“We were trying to do quality versus quantity”: Challenges and opportunities at the intersection of standardized and personalized social care in community health centers
SSM - Qualitative Research in Health
A growing number of clinics are adopting standardized “social risk” screening and referral programs with the goal of mitigating adversities that negatively influence patients’ health. We examined efforts to integrate social risk programs into community health centers (CHCs) providing primary care services in Oregon. CHCs participated in either one or both of two large initiatives aiming to embed standardized social risk screening and referral procedures. We conducted 42 semi-structured interviews with clinicians, managers and staff at 12 clinics affiliated with five CHCs to understand implementation processes and roadblocks.
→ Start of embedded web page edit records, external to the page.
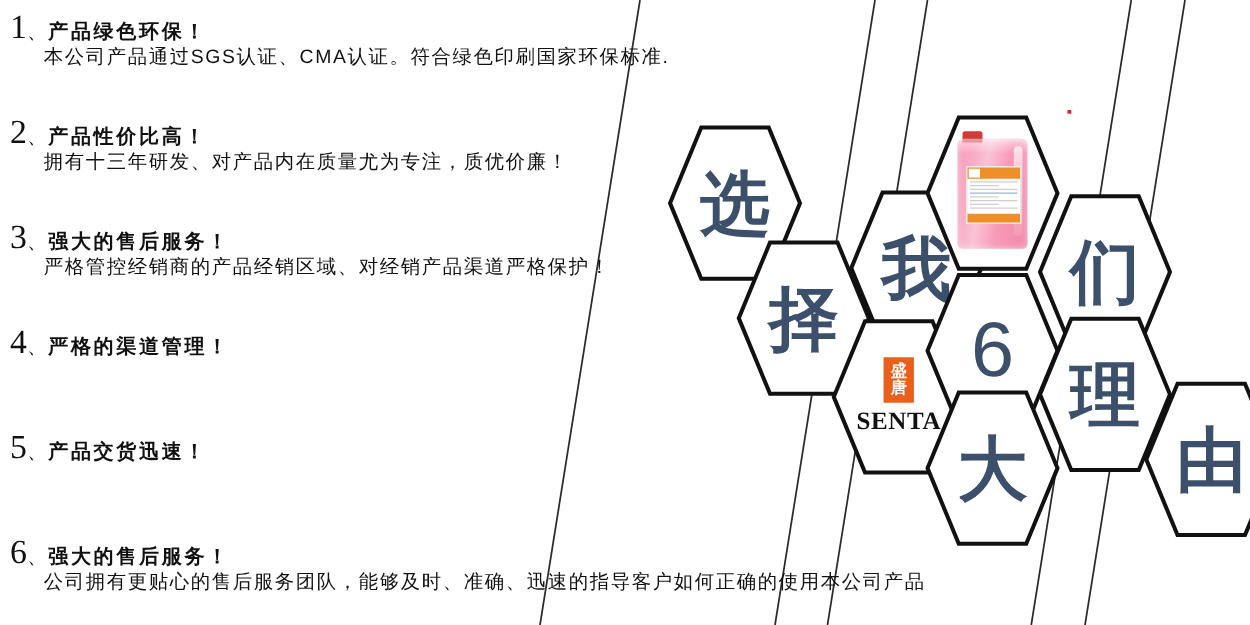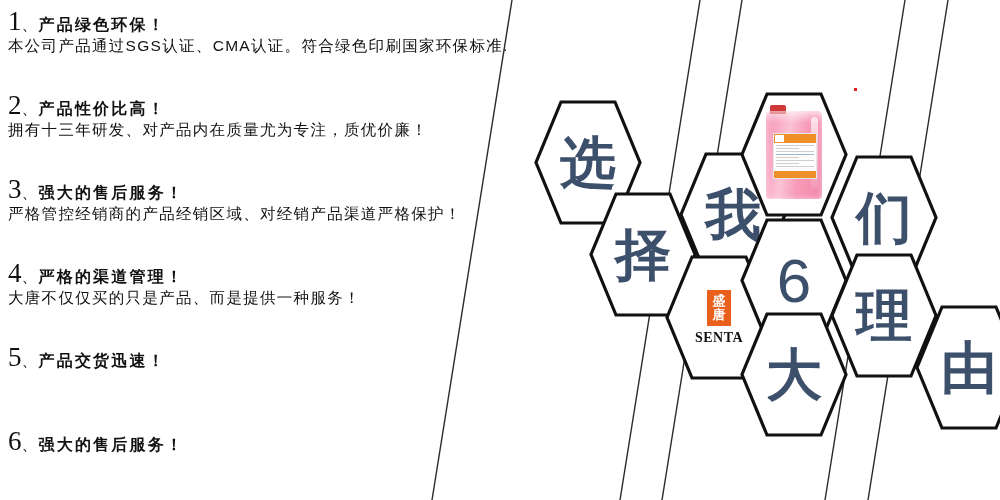"本公司产品通过SGS认证、CMA认证。符合绿色印刷国家环保标准." .r-body { margin-left: none -> 27px }
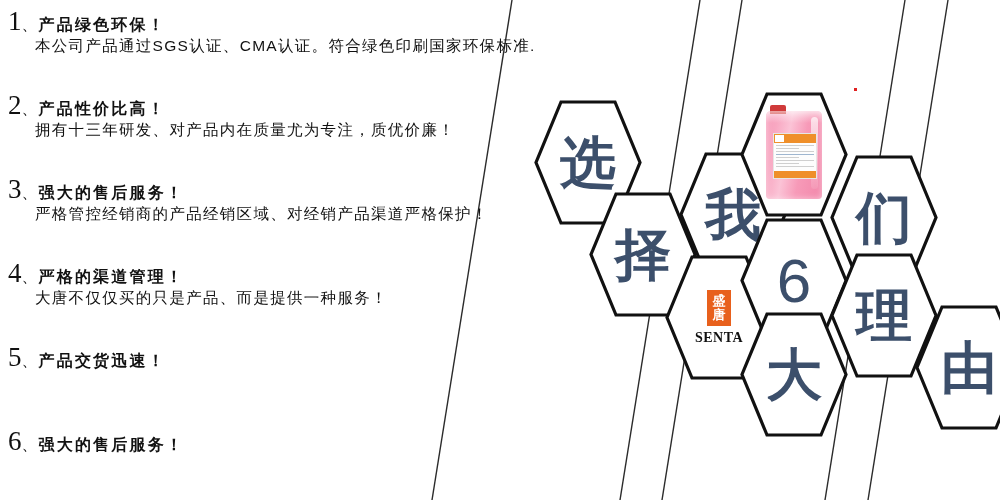"大唐不仅仅买的只是产品、而是提供一种服务！" div.r-body { html: <div>大唐不仅仅买的只是产品、而是提供一种服务！</div> -> none }
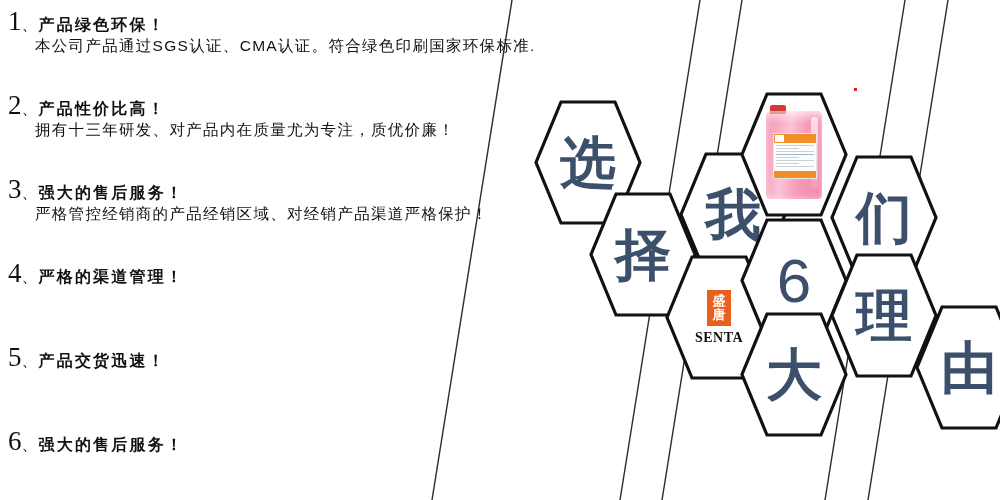"SENTA" .logo-text { font-size: 14px -> 20px }
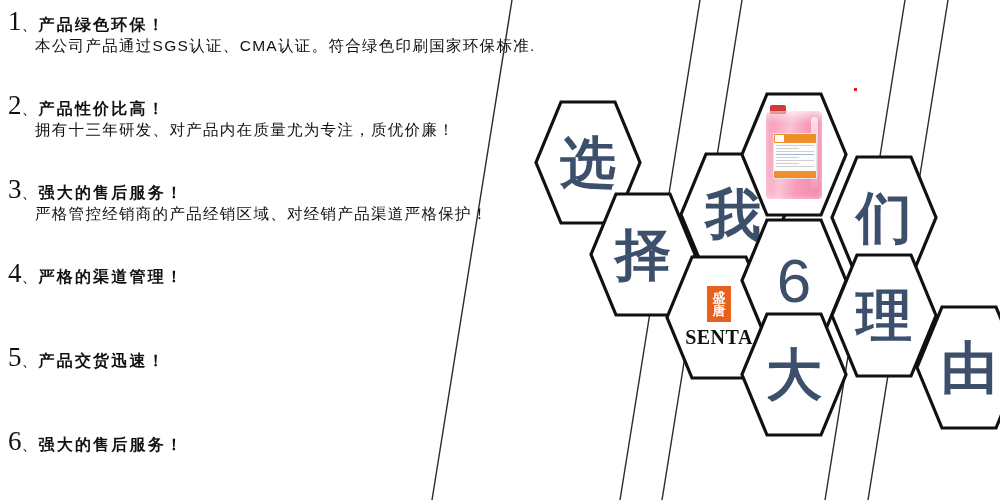"公司拥有更贴心的售后服务团队，能够及时、准确、迅速的指导客户如何正确的使用本公司" div.r-body { html: none -> <div>公司拥有更贴心的售后服务团队，能够及时、准确、迅速的指导客户如何正确的使用本公司产品</div> }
Thematic analysis drew on Normalization Process Theory (NPT) to elucidate the dynamic, interactional nature of efforts to integrate a complex sociotechnical intervention. We found that standardized social care was anticipated to align well with institutional commitments and priorities. However, competing priorities, staff turnover, and uncertainties about roles and responsibilities contributed to difficulties sustaining support among staff. Although participating clinics found benefits and challenges in adopting standardized social care practices, the new tools were often modified or abandoned in order to preserve the advantages of already-embedded social care practices. Across clinics, the relationship between standardized procedures, and existing social care activities, played an important role in patterns of adoption, non-adoption and adaptation, with standardized tools often experienced as undermining more relational, team-based social care. As screening and referral platforms are taken up by community health centers, the locally specific and largely undocumented forms of social care developed by clinics need to be better understood and accounted for in large-scale implementation efforts.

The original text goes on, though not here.